Amélioration du pronostic en 25 ans pour les patients atteints de néphrite lupique terminale

L’atteinte rénale au cours du lupus érythémateux systémique (LES) est fréquente : elle revêt la forme d’une glomérulonéphrite chronique qui conduit progressivement à l’insuffisance rénale chronique (IRC) au terme d’une phase plus  ou moins prolongée souvent asymptomatique. C’est la protéinurie accompagnée en règle d’une hématurie microscopique qui la révèle avant que ne survienne un syndrome néphrotique inconstant mais caractéristique d’une atteinte rénale sévère. En dépit des progrès thérapeutiques, la néphropathie lupique évolue vers l’IRC terminale dans 20 à 25 % des cas. La mortalité précoce liée à cette dernière a diminué au cours des dernières décennies avec le développement de l’hémodialyse et de la transplantation, mais selon certaines études, elle aurait stagné entre 1995 et 2006.

Qu’en est-il avec un recul de près d’un quart de siècle ?

C’est à cette question que répond une étude dans laquelle ont été inclus 20 974 patients atteints d’une IRCT en rapport avec une néphropathie lupique diagnostiquée entre le 1er janvier 1995 et le 31 décembre 2014. Quatre tranches de cinq années chacune, avec quatre cohortes distinctes, ont été distinguées : 1995-1999, 2000-2004, 2005-2009 et 2010-2014. La mortalité globale et liée à des causes spécifiques a été évaluée au sein de chacune de ces cohortes au travers d’analyses multivariées comportant un ajustement selon les covariables pertinentes.
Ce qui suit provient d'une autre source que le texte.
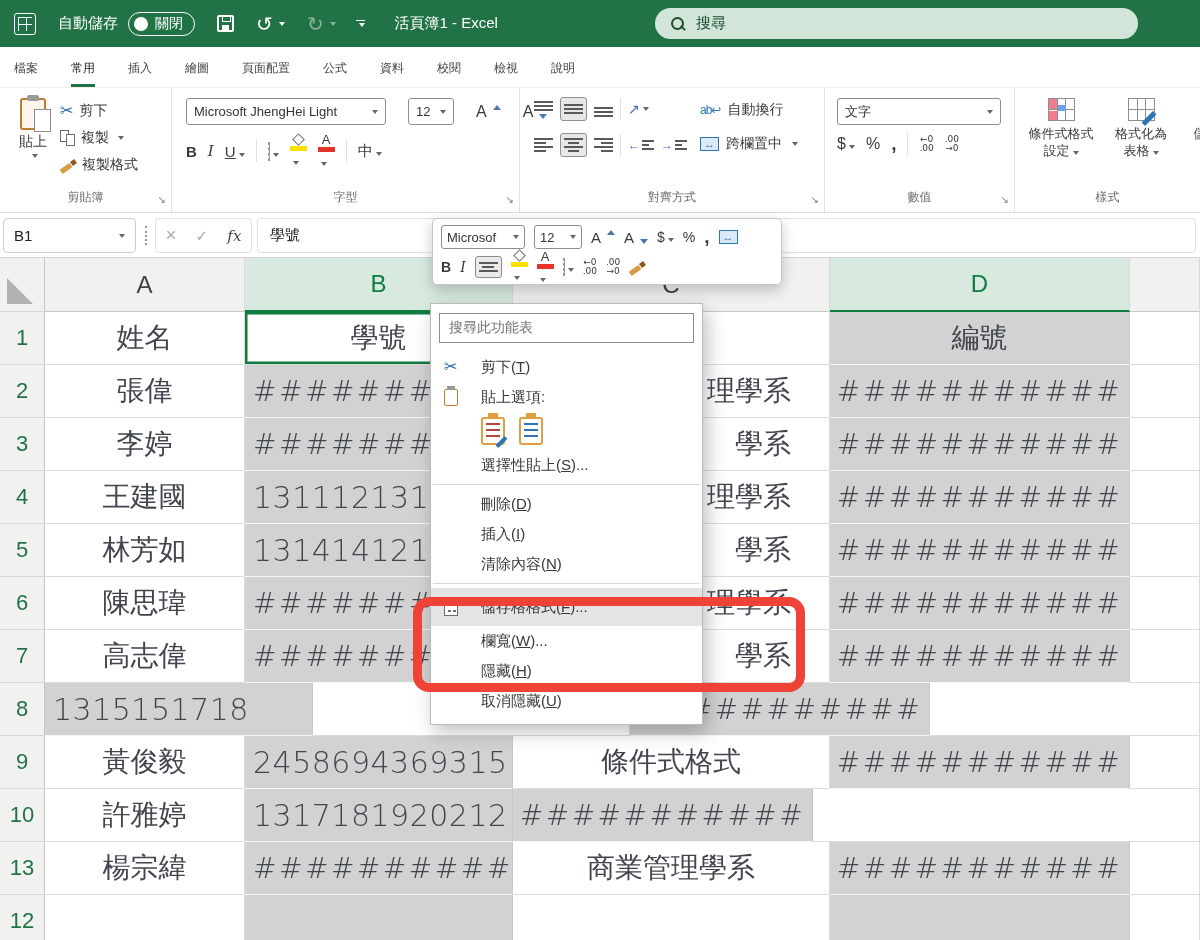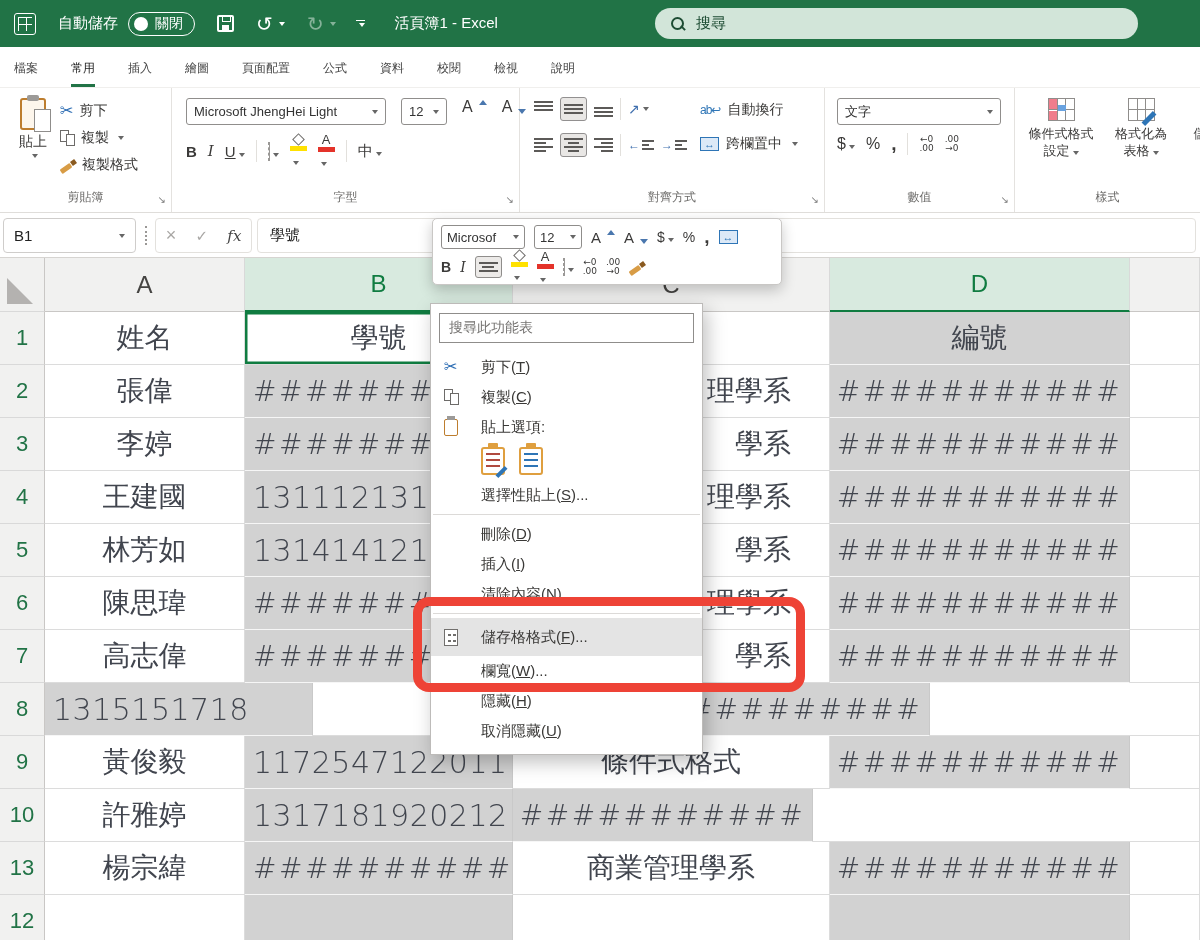"Microsoft JhengHei Light" .f-row1 { align-items: flex-start -> center; gap: 15px -> 22px }
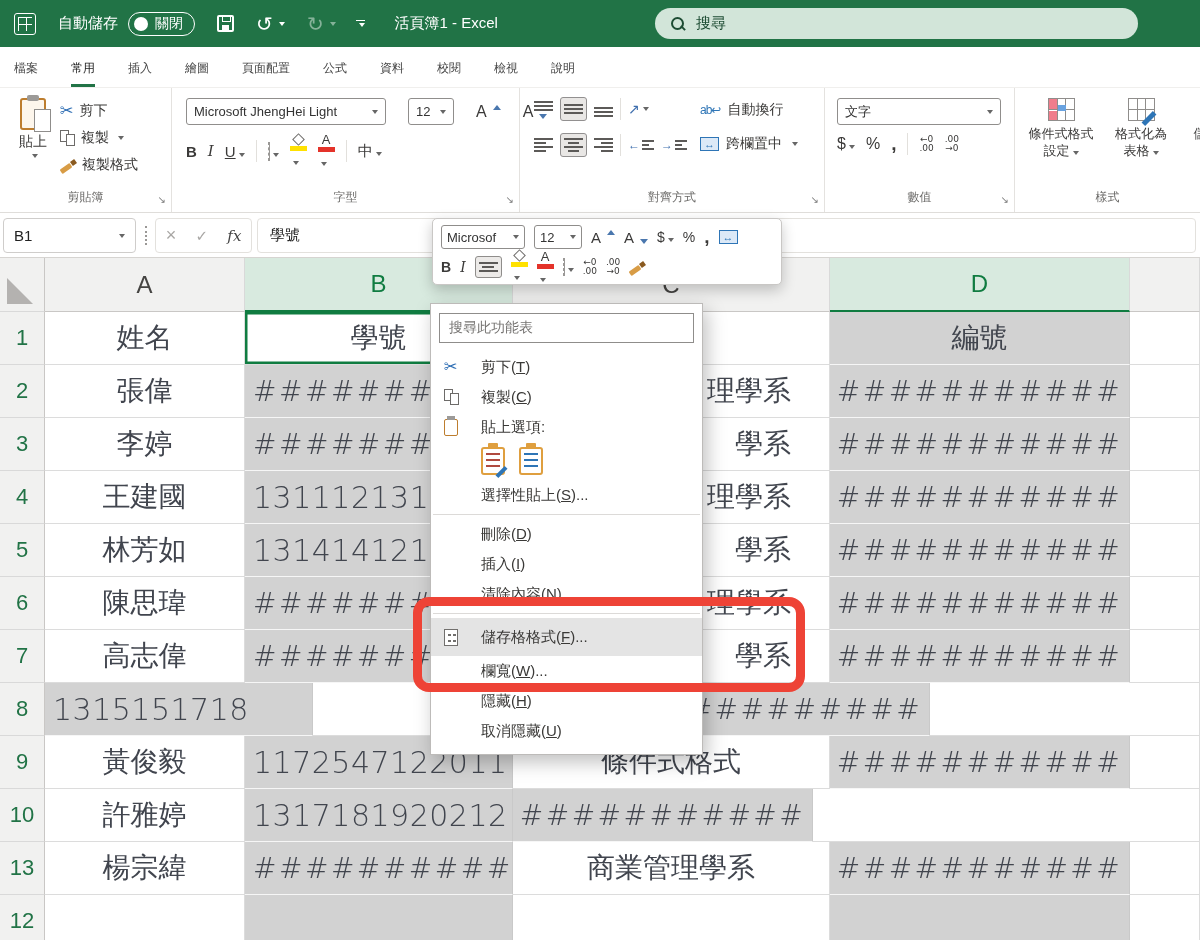"複製(C)" div.menu-item { html: <div> <span> <span> <i></i> <b></b> </span> </span> <span>複製(<u>C</u>)</span> </div> -> none }
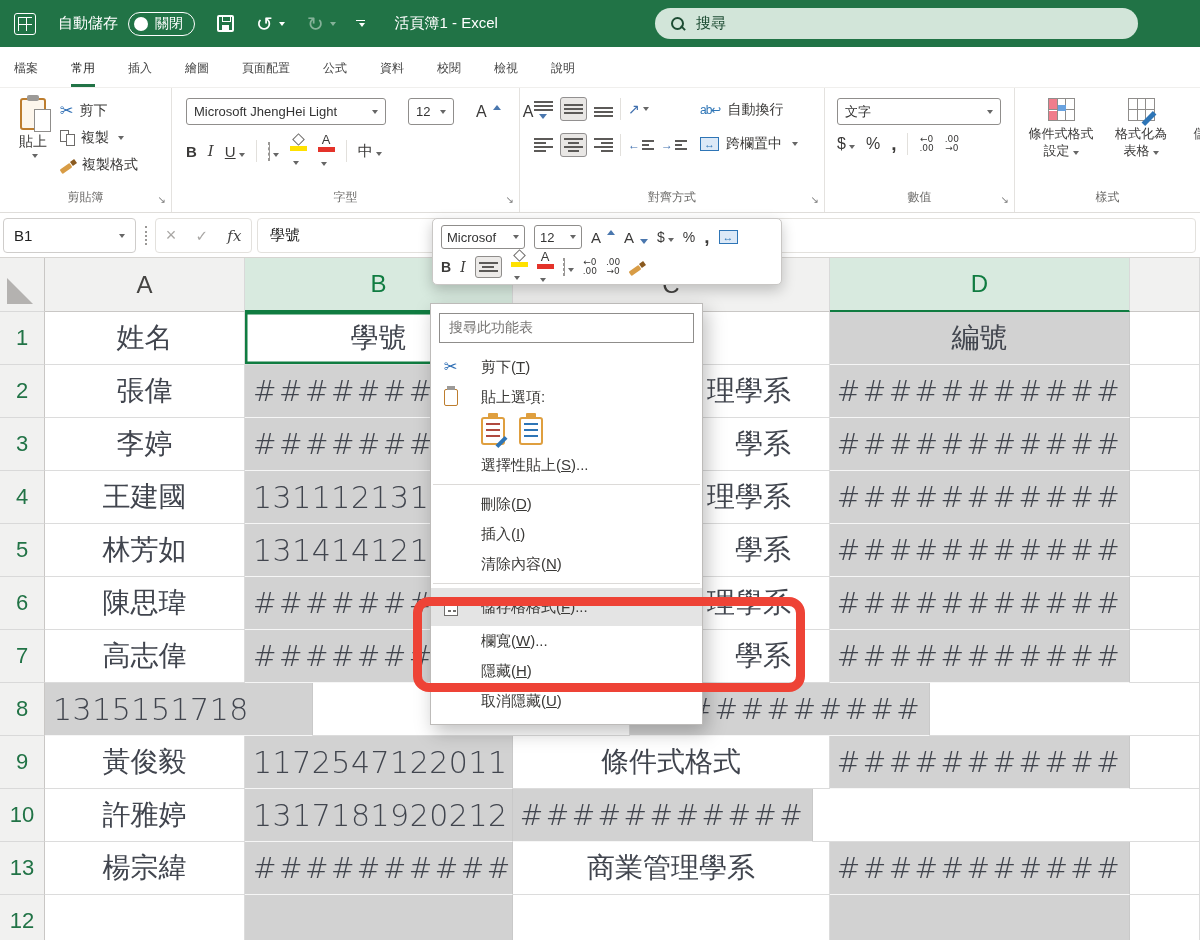"1172547122011" div.cell { text: 1172547122011 -> 2458694369315 }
Baisse de la mortalité globale et d’origine cardiovasculaire

La mortalité globale pour 100 sujets-années est passée de 11,1 (intervalle de confiance à 95 %  [IC 95 %] 10,4-11,8) au cours de la période 1995-1999 à 6,7 (IC95 % 6,2-7,2) entre 2010 et 2014 (p < 0,01), le HR ajusté correspondant étant  estimé 0,68 (IC95 % 0,58-0,78) au sein de la communauté blanche, versus 0,67 (IC95 % 0,57-0,78) chez les Afro-américains et 0,51 (IC95 % 0,38-0,69) chez les Hispaniques. La mortalité cardiovasculaire dans le même laps de temps a, pour sa part diminué de 44 % et celle liée aux infections de 63 % (p<0,01).

Chez les patients atteints d’une IRCT imputable à une néphropathie lupique, la mortalité tant globale que cardiovasculaire a considérablement diminué au cours de ces dernières années, comparativement aux années 90. Cette évolution collective favorable qui concerne les principales ethnies des États-Unis mérite d’être prise en compte pour améliorer encore le pronostic de cette IRCT chez des patients qui restent à haut risque.
 

Dr Philippe Tellier

Référence
Jorge A et coll. : All-Cause and Cause-Specific Mortality Trends of End-Stage Renal Disease Due to Lupus Nephritis From 1995 to 2014. Arthritis Rheumatol., 2019;71(3):403-410.